WORKING DATA -

# # #

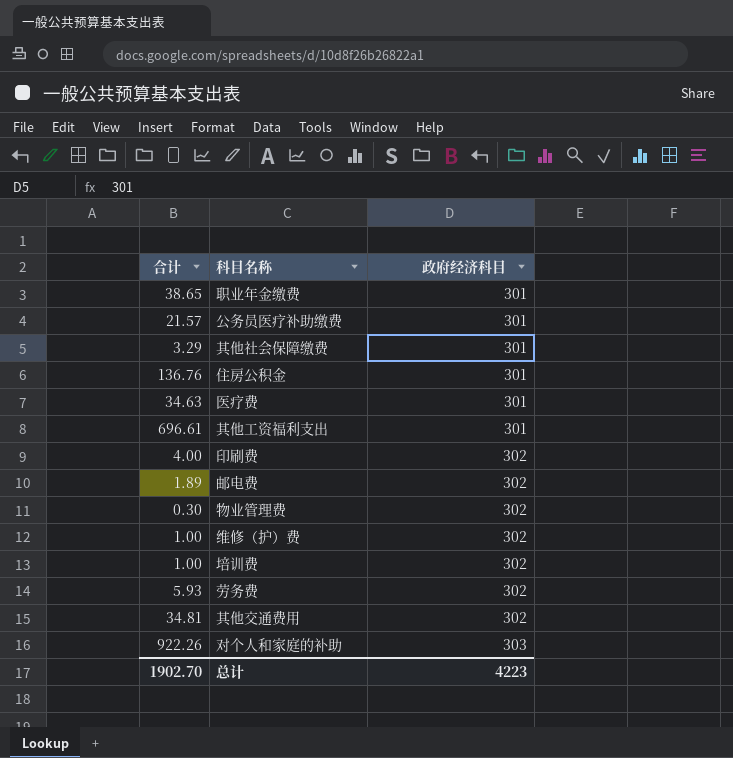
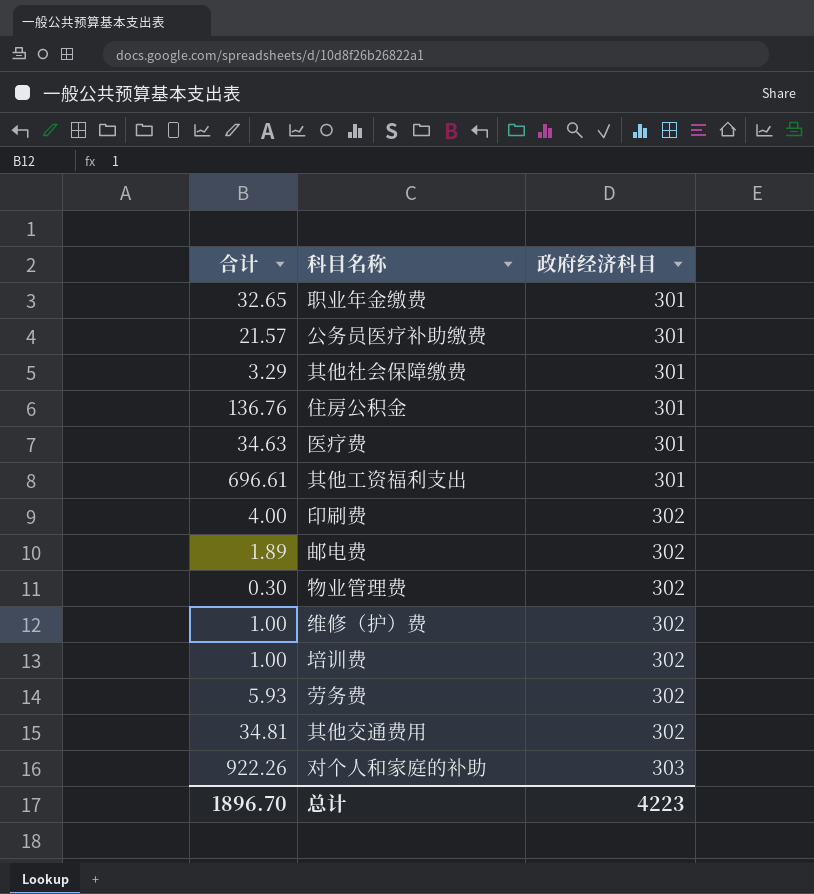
职业年金缴费 | 合计: 38.65 -> 32.65
总计 | 合计: 1902.70 -> 1896.70

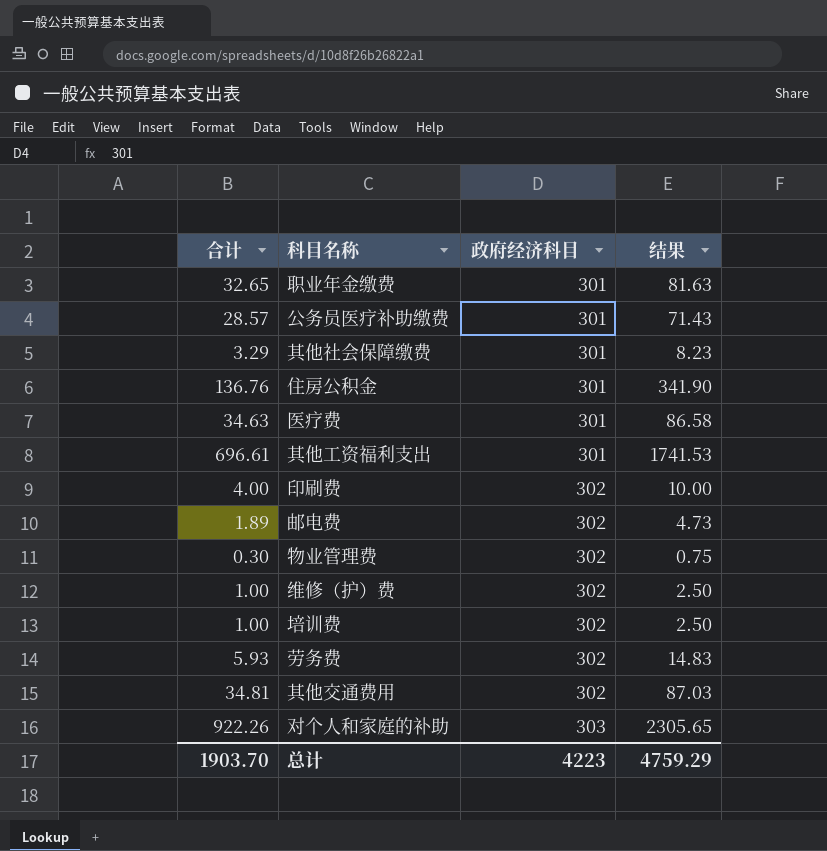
column 结果 | formula: none -> [合计] * 2.5
公务员医疗补助缴费 | 合计: 21.57 -> 28.57
总计 | 合计: 1896.70 -> 1903.70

# # #

WORK REQUIRED - Excluding the pictures, restate the records above word for word.

ANSWER -
职业年金缴费 | 合计: 38.65 -> 32.65
总计 | 合计: 1902.70 -> 1896.70

column 结果 | formula: none -> [合计] * 2.5
公务员医疗补助缴费 | 合计: 21.57 -> 28.57
总计 | 合计: 1896.70 -> 1903.70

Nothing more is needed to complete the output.